According to GitHub, SeaweedFS
is intended to be a simple and highly scalable distributed file system which enables you to store and fetch billions of files, fast. However, I don't understand the point of SeaweedFS Filer
since it requires an external data store on top of SeaweedFS
:
On top of the object store, optional Filer can support directories and POSIX attributes. Filer is a separate linearly-scalable stateless server with customizable metadata stores, e.g., MySql, Postgres, Redis, Cassandra, HBase, Mongodb, Elastic Search, LevelDB, RocksDB, Sqlite, MemSql, TiDB, Etcd, CockroachDB, etc.
For the Filer
to work it first needs to "lookup metadata from Filer Store, which can be Cassandra/Mysql/Postgres/Redis/LevelDB/etcd/Sqlite"and then read the data from volume servers.
Since SeaweedFS Filer
needs to retrieve the file metadata from another data store (such as Casandra, Scylla DB or HBase) before it could retrieve the actual file, why not use the same data store to store the actual file? What is gained by storing the file metadata in one data store and storing the actual file in SeaweedFS
?
GlusterFS
, for example, stores metadata as xattrs
in the underlying file system so there is no need for external data stores.

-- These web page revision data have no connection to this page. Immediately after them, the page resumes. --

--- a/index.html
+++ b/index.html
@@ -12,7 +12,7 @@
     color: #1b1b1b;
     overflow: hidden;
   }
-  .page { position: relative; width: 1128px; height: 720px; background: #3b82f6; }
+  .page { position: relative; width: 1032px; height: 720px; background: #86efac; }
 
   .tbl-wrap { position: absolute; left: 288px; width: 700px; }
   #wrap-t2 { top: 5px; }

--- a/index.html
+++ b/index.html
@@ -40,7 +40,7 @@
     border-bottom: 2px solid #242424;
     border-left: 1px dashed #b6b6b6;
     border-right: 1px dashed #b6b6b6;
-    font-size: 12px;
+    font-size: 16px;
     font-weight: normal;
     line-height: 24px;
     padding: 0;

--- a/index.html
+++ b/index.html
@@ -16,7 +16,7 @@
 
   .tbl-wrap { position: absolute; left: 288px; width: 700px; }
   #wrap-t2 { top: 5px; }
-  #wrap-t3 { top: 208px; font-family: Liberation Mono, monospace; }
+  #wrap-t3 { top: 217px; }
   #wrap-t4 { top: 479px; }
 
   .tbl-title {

Doesn't requiring an external data store defeat the whole purpose of using SeaweedFS
as it requires two hops (round trips) instead of one? As we now need to 1) get the file metadata from external storage 2) get the actual file. If we would have stored the actual file on the external data store we could get it in one step,instead of two.

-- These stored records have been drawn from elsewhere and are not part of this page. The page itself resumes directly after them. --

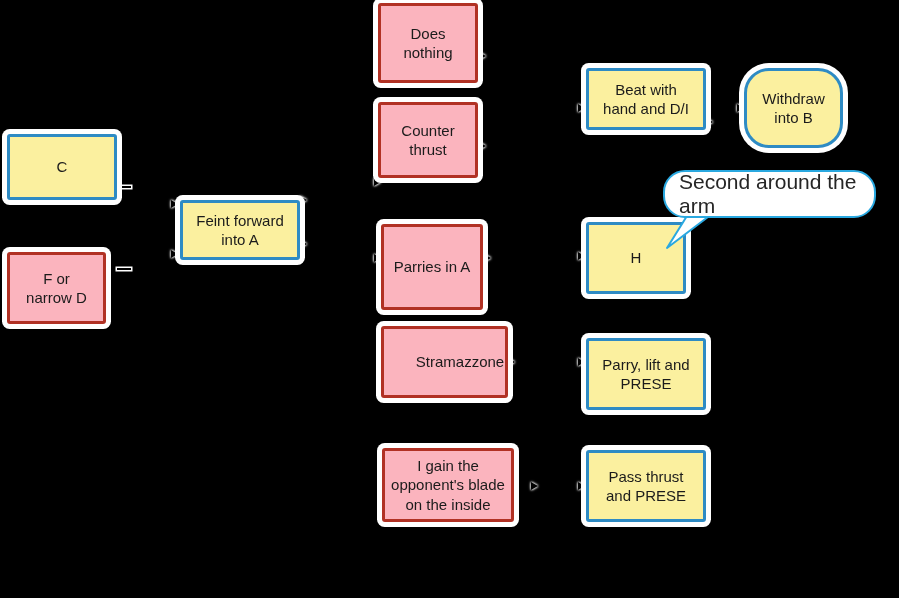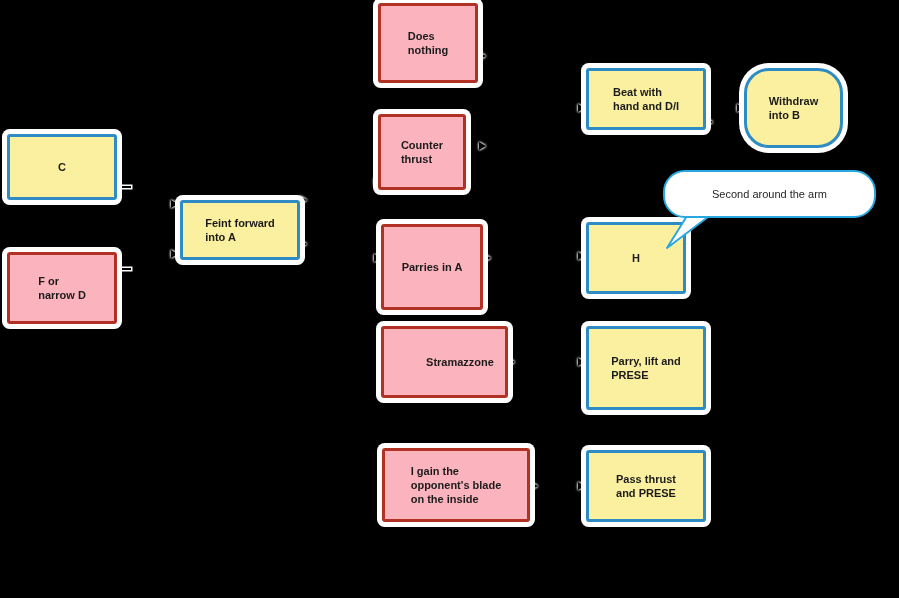--- a/index.html
+++ b/index.html
@@ -23,8 +23,9 @@
     display: flex;
     align-items: center;
     justify-content: center;
+    text-align: center;
     color: #1b1b1b;
-    font-size: 11px;
+    font-size: 15px;
     line-height: 1.28;
     border-style: solid;
     border-width: 3px;
@@ -33,7 +34,6 @@
     box-shadow: 0 0 0 5px #ffffff;
     white-space: pre-line;
     padding: 2px 5px;
-    font-weight: bold;
   }
   .node.yellow {
     background: #fbf09f;

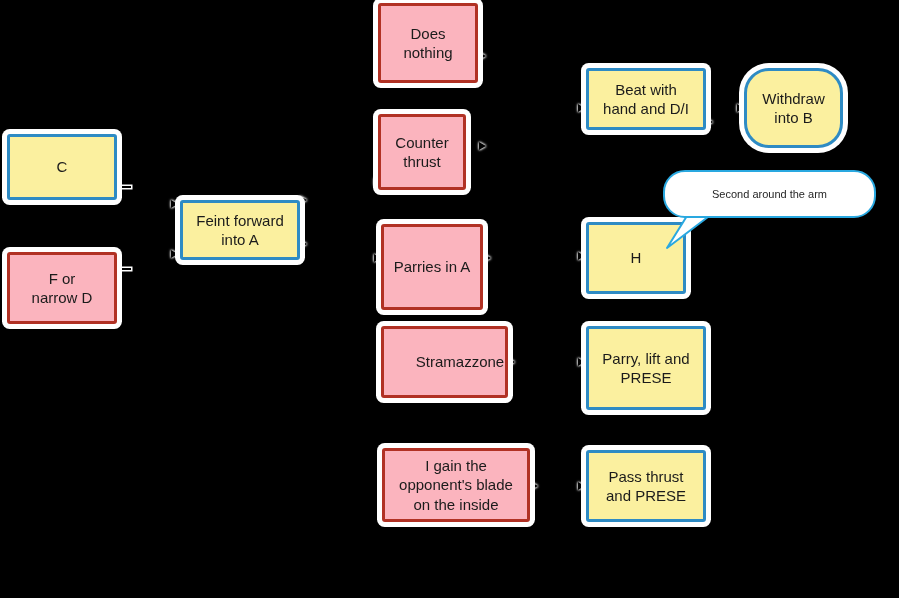--- a/index.html
+++ b/index.html
@@ -126,7 +126,7 @@
 nothing</span>
   </div>
 
-  <div class="node pink" style="left:378px; top:114px; width:88px; height:76px;">
+  <div class="node pink" style="left:378px; top:102px; width:100px; height:76px;">
     <span>Counter
 thrust</span>
   </div>

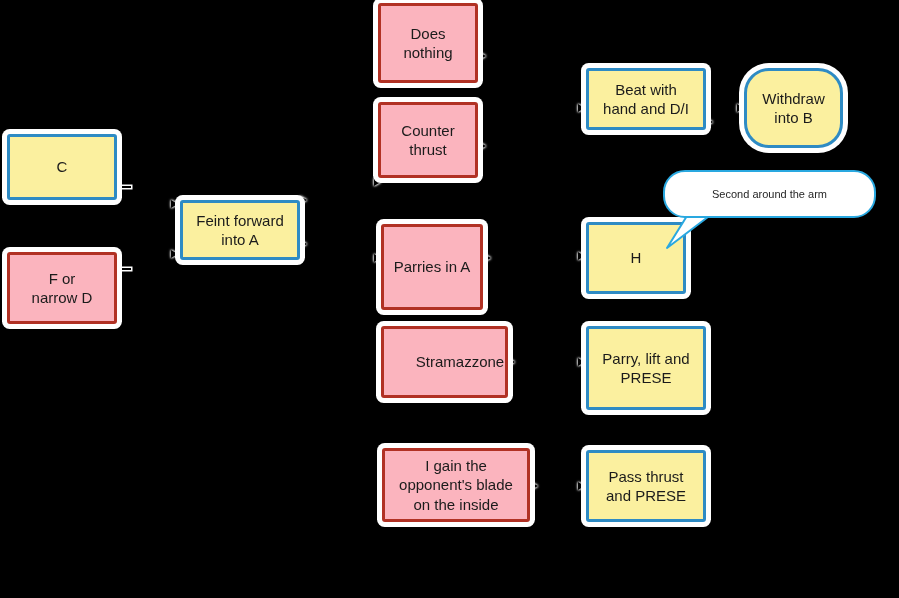--- a/index.html
+++ b/index.html
@@ -69,7 +69,7 @@
     align-items: center;
     justify-content: center;
     color: #262626;
-    font-size: 11px;
+    font-size: 21px;
     padding: 4px 14px;
   }
   .bubble-tail {

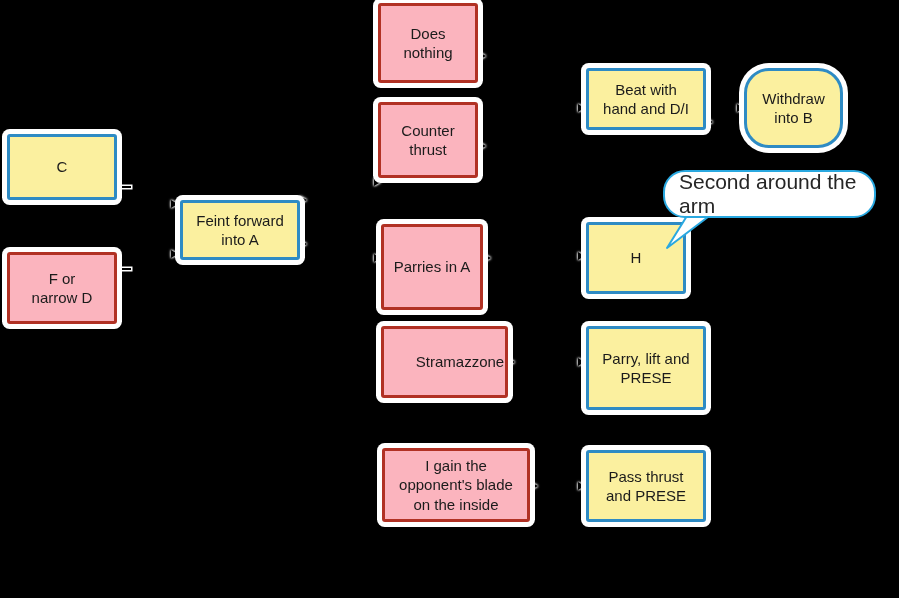--- a/index.html
+++ b/index.html
@@ -111,7 +111,7 @@
     <span>C</span>
   </div>
 
-  <div class="node pink" style="left:7px; top:252px; width:110px; height:72px;">
+  <div class="node pink" style="left:7px; top:252px; width:99px; height:72px;">
     <span>F or
 narrow D</span>
   </div>

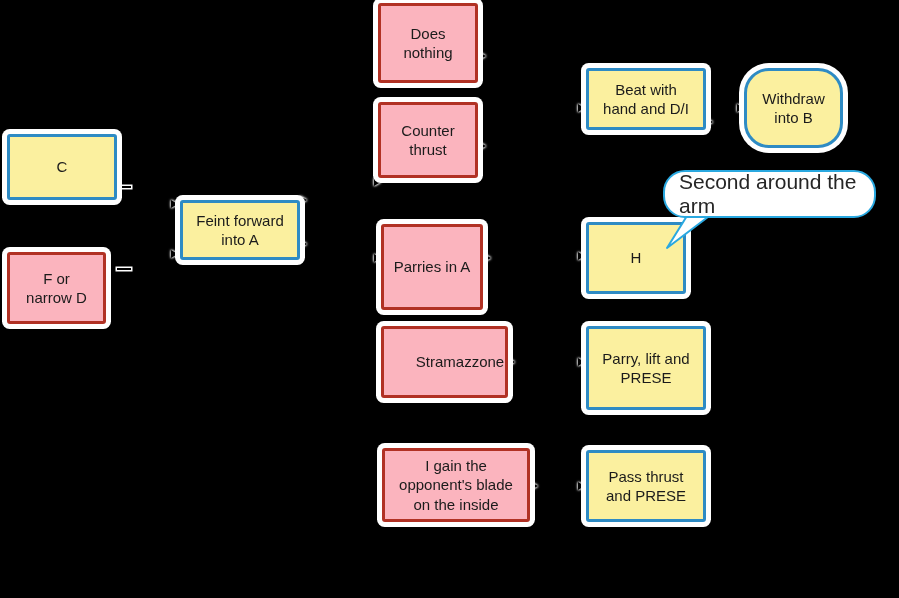--- a/index.html
+++ b/index.html
@@ -159,7 +159,7 @@
     <span>H</span>
   </div>
 
-  <div class="node yellow" style="left:586px; top:326px; width:120px; height:84px;">
+  <div class="node yellow" style="left:586px; top:338px; width:120px; height:72px;">
     <span>Parry, lift and
 PRESE</span>
   </div>

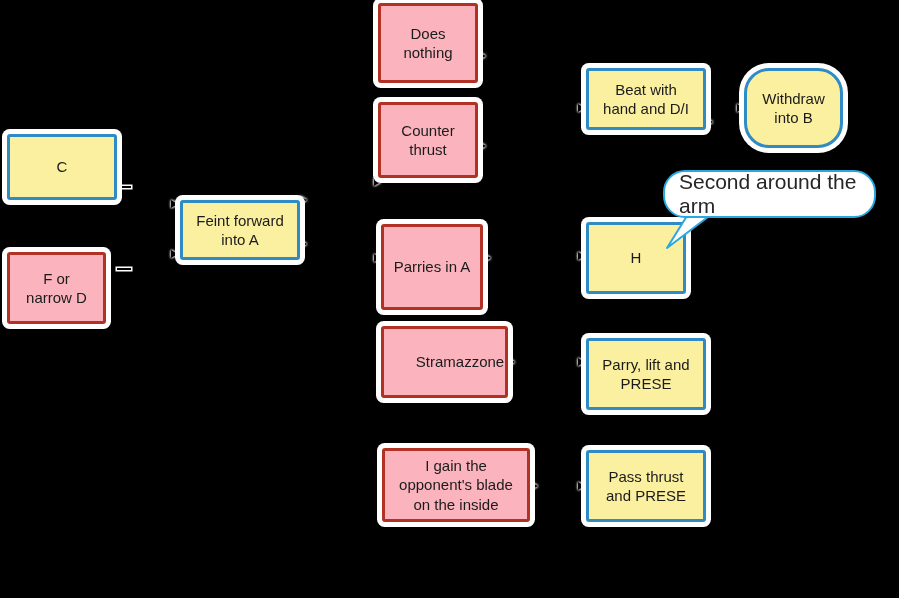--- a/index.html
+++ b/index.html
@@ -139,7 +139,7 @@
     <span>Stramazzone</span>
   </div>
 
-  <div class="node pink" style="left:382px; top:448px; width:148px; height:74px;">
+  <div class="node pink" style="left:382px; top:448px; width:132px; height:74px;">
     <span>I gain the
 opponent's blade
 on the inside</span>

The metadata includes per-file metadata and also the directory structure.
The former is similar to
xattrs
as you mentioned.The later is more like a graph database, which can be implemented by a key-value store or SQL store.
For a key-value store or SQL store, saving a large chunk of file content data is not efficient since there could be many times of read/write operations on each key, due to maintaining the data ordering for efficient lookup. This kind of write amplification is not good, especially if the file size is in GB/TB/PB.